Un système complet d’économie politique, calculé sur les produits de l’agriculture, et fondé sur la théorie des impôts, fut le fruit de ses recherches et de ses voyages. Ce travail était déjà fort avancé lorsqu’un nommé Boisguilbert, lieutenant géneral au siége de Rouen, publia un livre sur le même sujet. Ce livre est intitulé : Détail de la France sous le règne de Louis XIV (année 1697). Le but de Boisguilbert, comme celui de Vauban, est de soulager le peuple par une répartition plus exacte des impôts, de dévoiler les vexations des traitants, de simplifier les rouages de l’administration financière, et de faire arriver les recettes directement dans le trésor. Vauban reçut cet ouvrage avec joie et le lut avec reconnaissance. Il voulut voir l’auteur, courut à Rouen, et remercia la Providence du compagnon d’armes qu’elle venait de lui donner. Désormais ils seront deux à combattre ! Leurs pensées s’uniront, leurs projets vont se confondre, et leurs forces seront doublées. Boisguilbert ne portait la réforme que dans la perception ; Vauban attaquait les abus dans leur source. Il supprimait la taille et tous les autres droits, et les remplaçait par un impôt unique, uniforme, d’une perception facile et d’un produit sûr. C’est ce qu’il appelait la dîme royale. Cette dîme était partagée en deux branches : l’une portait sur les terres, et levait un dixième de leur produit ; l’autre portait sur le commerce et l’industrie, qu’il estimait devoir être encouragés. Il prescrivait des règles très simples, très sages et très faciles pour la levée et la perception de ces deux droits, suivant la valeur de chaque terre, la nature des produits et la population. Par ce nouveau système, appuyé des preuves les plus nettes et les plus évidentes, il triplait les revenus du roi et diminuait de plus de moitié les charges du peuple. Le grand problème était résolu comme il l’avait été par Sully.

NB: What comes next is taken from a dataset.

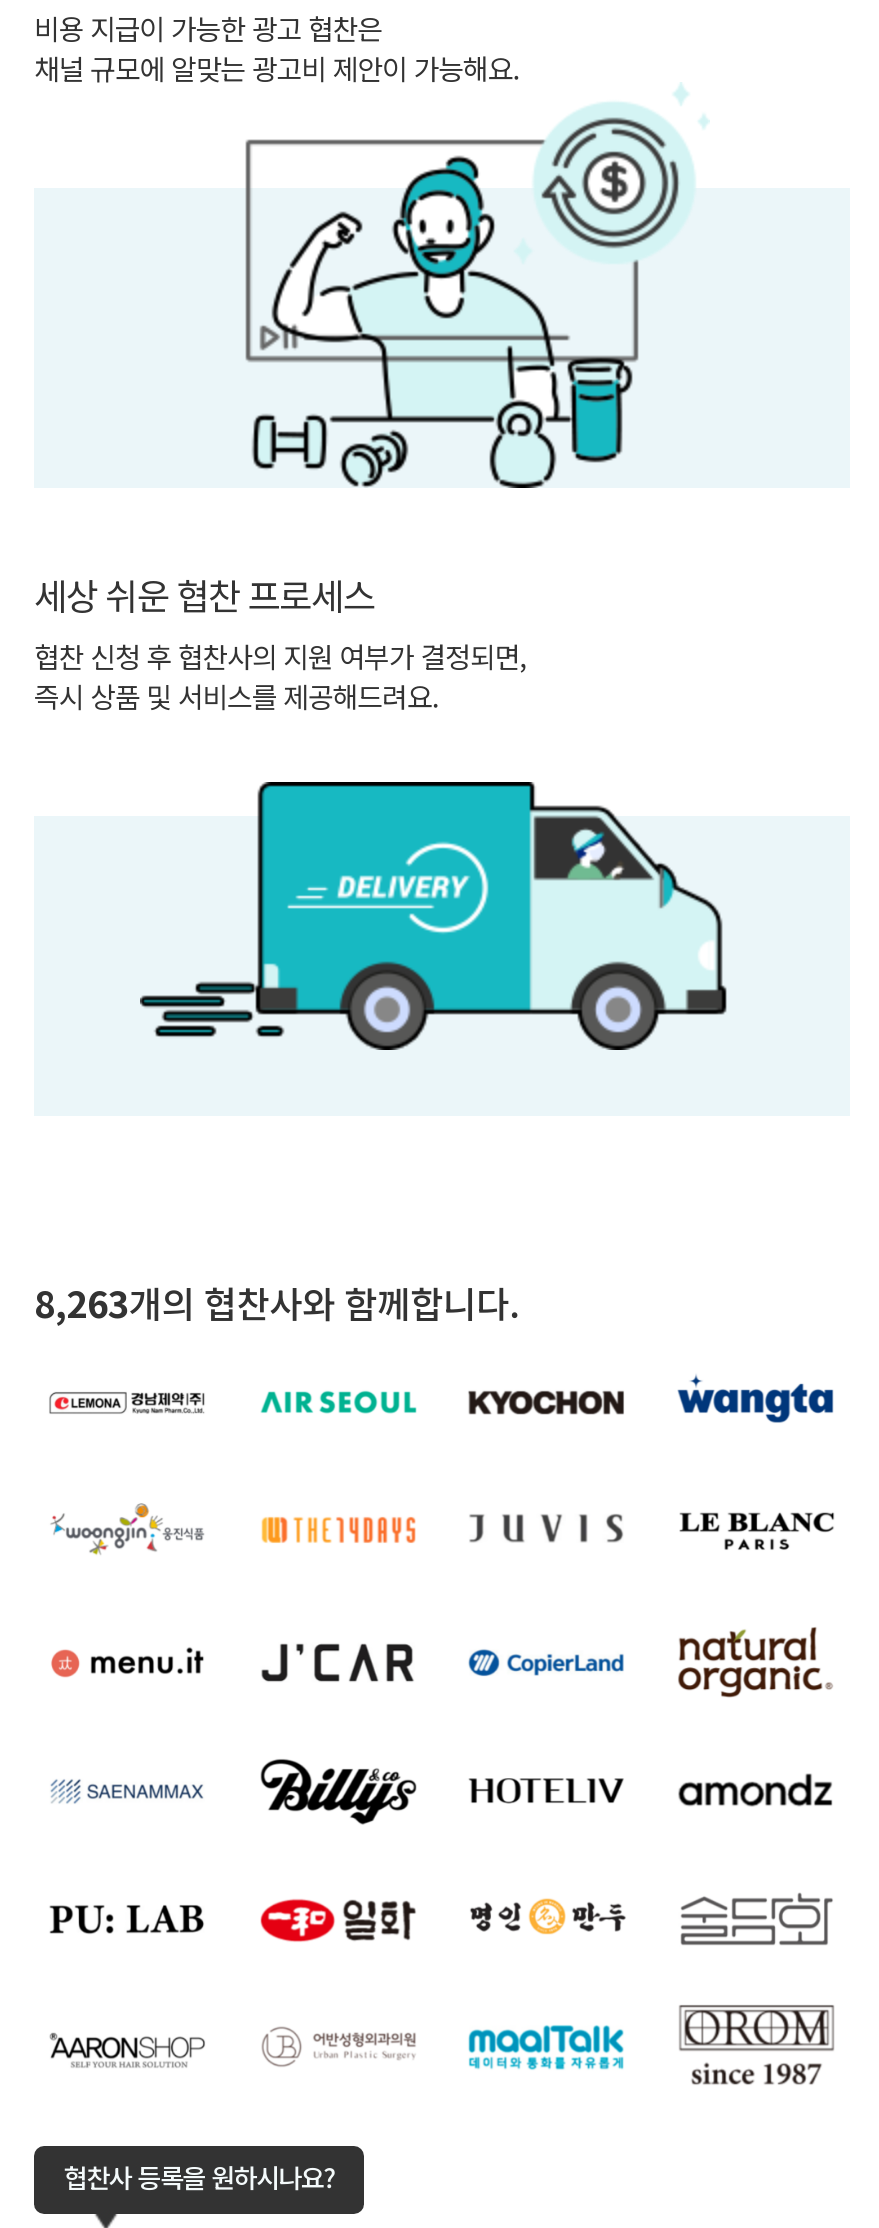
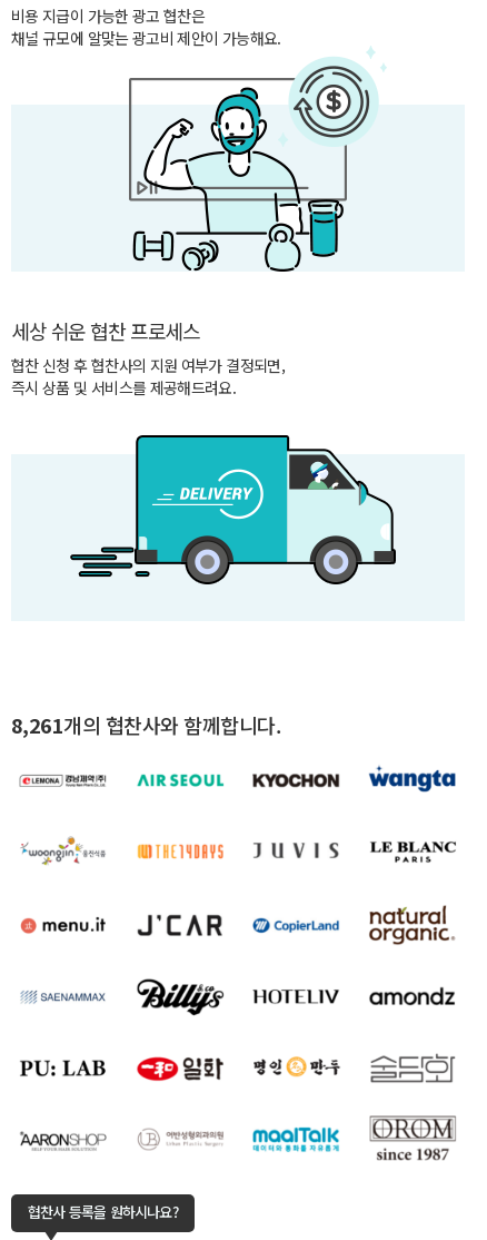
[34,1275,518,1327] 8,263개의 협찬사와 함께합니다. -> [11,710,280,739] 8,261개의 협찬사와 함께합니다.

Vauban ne publia son livre que dix ans après celui de Boisguilbert. C’est un petit volume in-12 de 238 pages, qui renferme le résultat de quarante années d’observations et de méditations. Il est impossible d’entrer en matière avec plus de simplicité et de bonhomie. Voici les premières lignes de cet admirable ouvrage :
« Je le dis de la meilleure foi du monde : ce n’est ni l’envie de m’en faire accroire, ni le désir de m’attirer de nouvelles considérations qui m’ont fait entreprendre cet ouvrage. Je ne suis ni lettré ni homme de finances, et j’aurais mauvaise grâce de chercher de la gloire et des avantages, par des choses qui ne sont pas de ma profession ; mais je suis Français, très affectionné à ma patrie, et très reconnaissant des grâces et des bontés avec lesquelles il a plu au roi de me distinguer depuis si long-temps… « C’est donc cet esprit de devoir et de reconnaissance qui m’anime et me donne une attention très vive pour tout ce qui peut avoir rapport à lui et au bien de son État ! »
Quel langage modeste et nouveau ! « Il n’est ni lettré, ni homme de finances, mais il est Français ; » mais il est inspiré par sa reconnaissance pour son roi, par son amour pour sa patrie : c’est, comme il l’exprime si bien, un esprit de devoir qui l’anime ; « il connaît les causes de la misère du peuple ; il y a cherché un remède, et quoiqu’il n’aie aucune mission pour un si beau travail, » il n’a pas laissé de s’y livrer avec ardeur, bien sûr qu’une longue application et l’amour du pays suffisent pour vaincre tous les obstacles. Après cette courte apologie, Vauban entre en matière. Il peint l’état du pays dans chaque province, dans chaque classe, la situation du peuple, les abus et les malfaçons qui se pratiquent pour la levée des tailles, des aides, des douanes et de la capitation. Il trace un tableau effrayant de ces violences ! Il dit que, « dans les campagnes, après avoir vendu les meubles d’un malheureux paysan, on pousse les exécutions jusqu’à arracher les portes et les fenêtres de sa maison, jusqu’à démolir les murailles pour en tirer les poutres, les solives et les planches, qui sont vendues au profit du trésor. » Il en résulte que les paysans laissent leur terre en friche, et vivent presque nus, refusant les biens de la terre, de crainte de se les voir enlever par les sergents.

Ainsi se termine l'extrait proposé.